Sconto Ue. In più, grazie alla flessibilità concessa dall’Unione europea su riforme e investimenti, gli spazi potrebbero aumentare ancora. Teoricamente, ha spiegato Renzi, le risorse liberate dalle due clausole ammontano all’1% del Pil di ciascun Paese (in Italia circa 17 miliardi), ma Roma, ha puntualizzato il presidente del Consiglio, non le userà tutte. Quelle certe, al momento, ammontano infatti allo 0,4% del Pil (6 miliardi) accordati per il 2016 da Bruxelles lo scorso anno.

Un “premio” per aver avviato le riforme strutturali. La prosecuzione sulla stessa strada vale un altro 0,1% (1,6 miliardi circa), cui si può aggiungere un altro teorico 0,5% legato agli investimenti. Ma se e quanto il governo riuscirà ad ottenere dipenderà dalla partita che verrà giocata con la Commissione. Partita già iniziata a livello informale e di cui potremo ufficialmente sapere l’esito dal 15 ottobre.

Spending review e rientro capitali. Al di là della flessibilità europea, le coperture, ha spiegato contemporaneamente il ministro dell’Economia, Pier Carlo Padoan, arriveranno da spending review, revisione delle tax expenditures, maggiori entrate fiscali legate al miglior andamento dell’economia e da qualche misura una tantum (come potrebbero essere ad esempio gli incassi della voluntary disclosure, i cui termini saranno rinviati di un mese, cioè fino al 30 ottobre).

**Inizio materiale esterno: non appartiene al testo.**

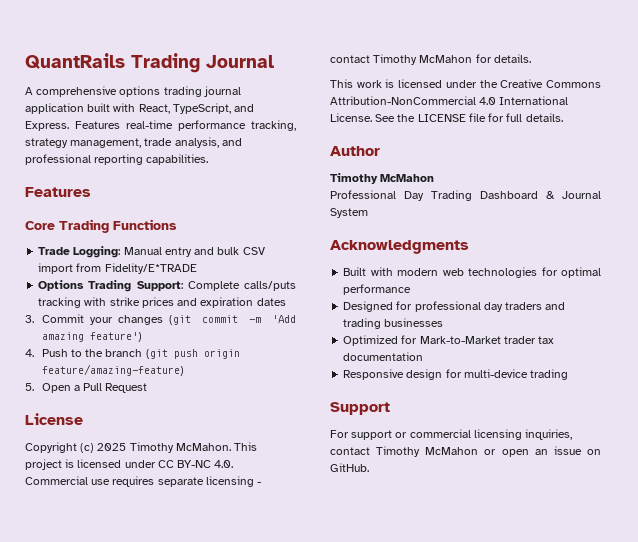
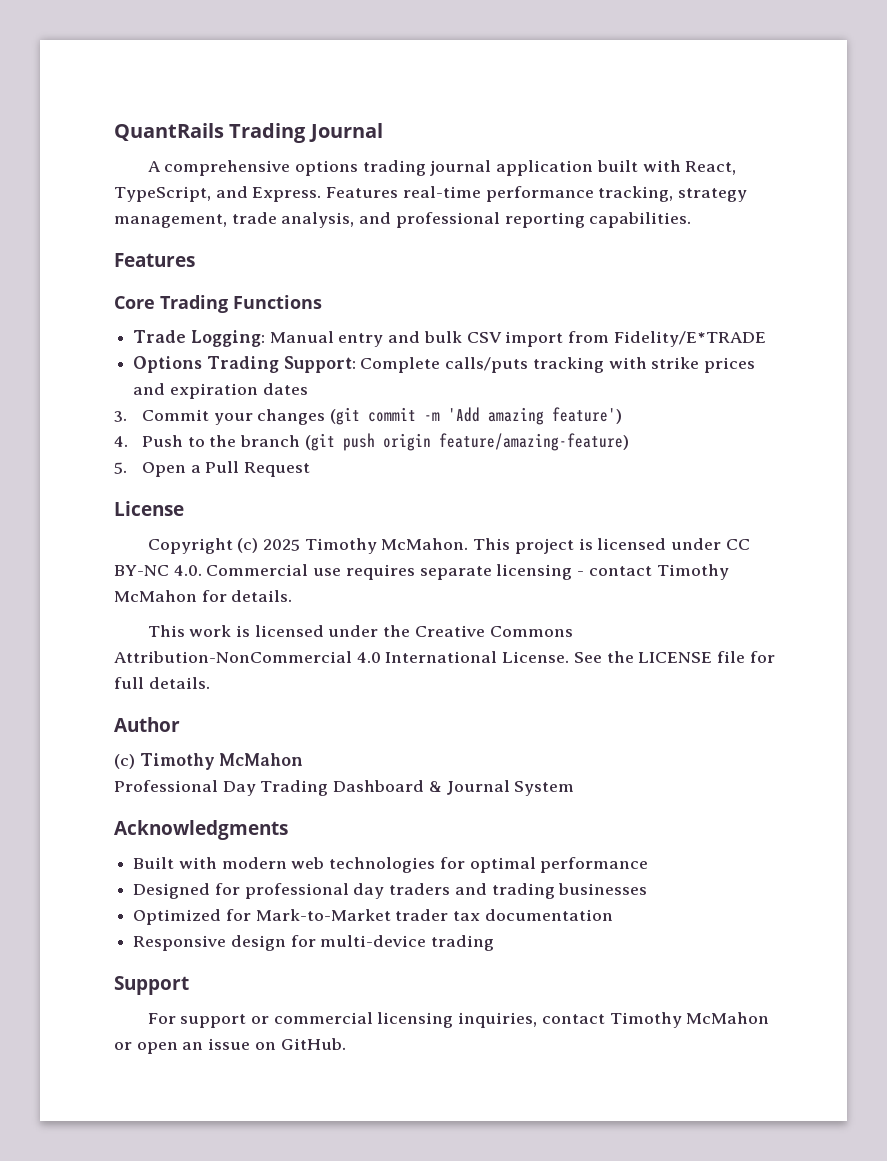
  Author
- Timothy McMahon
+ (c) Timothy McMahon

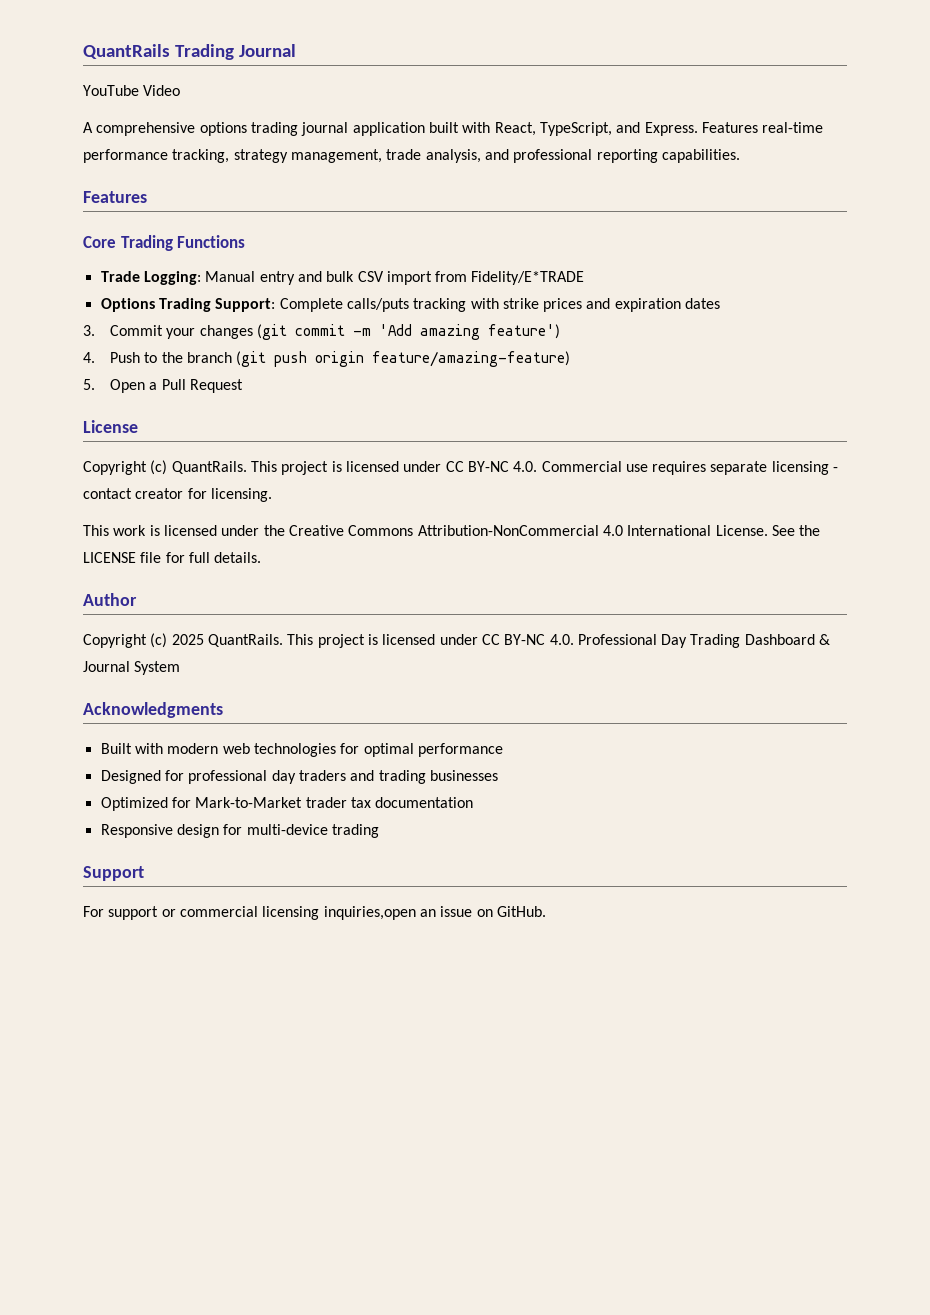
+ YouTube Video
- Copyright (c) 2025 Timothy McMahon.
+ Copyright (c) QuantRails.
- This project is licensed under CC BY-NC 4.0. Commercial use requires separate licensing - contact Timothy McMahon for details.
+ This project is licensed under CC BY-NC 4.0. Commercial use requires separate licensing - contact creator for licensing.
- (c) Timothy McMahon
- Professional Day Trading Dashboard & Journal System
+ Copyright (c) 2025 QuantRails. This project is licensed under CC BY-NC 4.0. Professional Day Trading Dashboard & Journal System
- For support or commercial licensing inquiries, contact Timothy McMahon or open an issue on GitHub.
+ For support or commercial licensing inquiries,open an issue on GitHub.

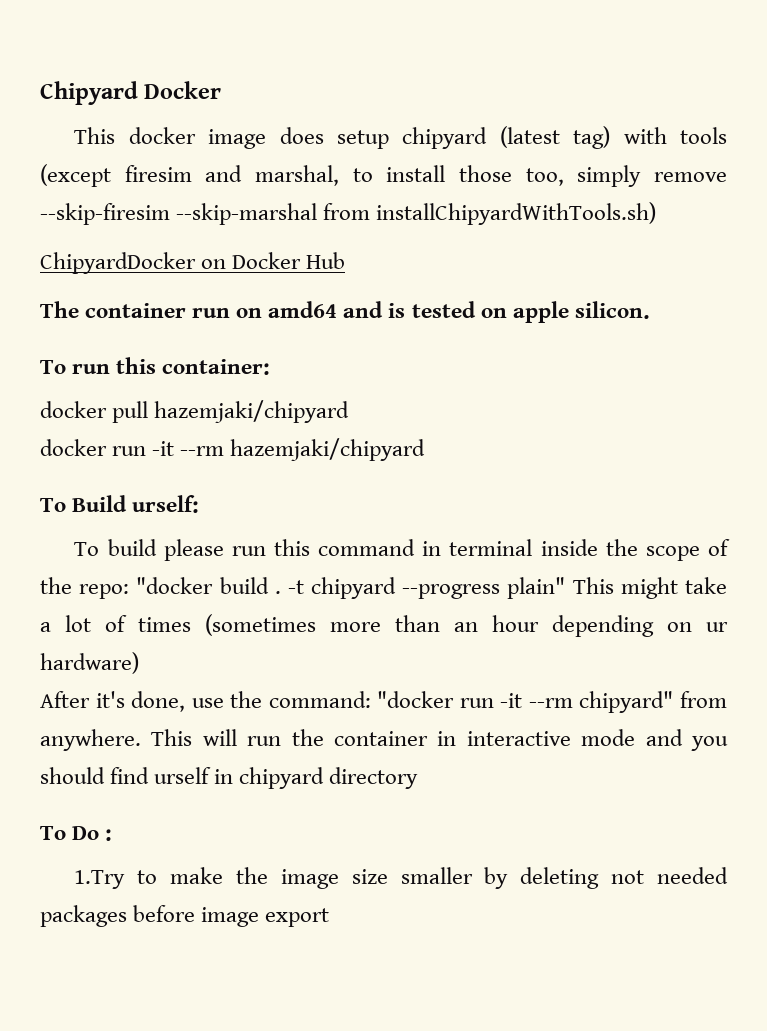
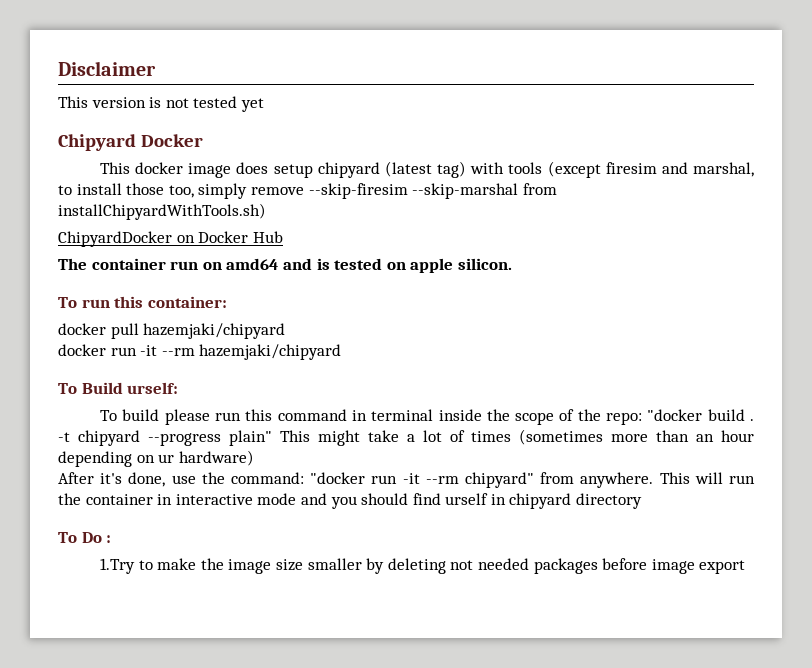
+ Disclaimer
+ This version is not tested yet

Sanità, -3 mld: non taglio ma mancato aumento previsto. Ma non è affatto escluso un intervento sulla sanità, un settore in cui, ha sottolineato il titolare del Tesoro, si può spendere “meno e meglio”. Renzi non si è sbilanciato ma il premier un’indicazione l’ha data comunque: “male che vada – ha spiegato – in legge di stabilità ci saranno le stesse cifre di quest’anno”. Non proprio un taglio ma un mancato aumento, visto che il patto per la salute prevede invece un incremento della spesa sanitaria di tre miliardi tra 2015 e 2016.

La manovra non conterrà alcun intervento sulla flessibilità in uscita per le pensioni mentre ancora nulla di deciso resta sul possibile anticipo del taglio dell’Ires per il Sud. Padoan ha ribadito la linea fondamentale del governo, quella cioè di evitare il più possibile misure ad hoc, pensando piuttosto all’implementazione efficace delle riforme e all’impulso agli investimenti pubblici in infrastrutture.

“Ci sono molte misure alternative all’Ires per il sostegno alle imprese, le risorse sono limitate”, ha spiegato. Per il momento l’appuntamento con l’Ires resta dunque il 2017 quando arriverà, secondo Renzi, una nuova imposta: la “digital tax”, nuova versione della Google tax, “che vada a colpire con meccanismi diversi, per far pagare tasse nei luoghi in cui sono fatte transazioni e accordi”.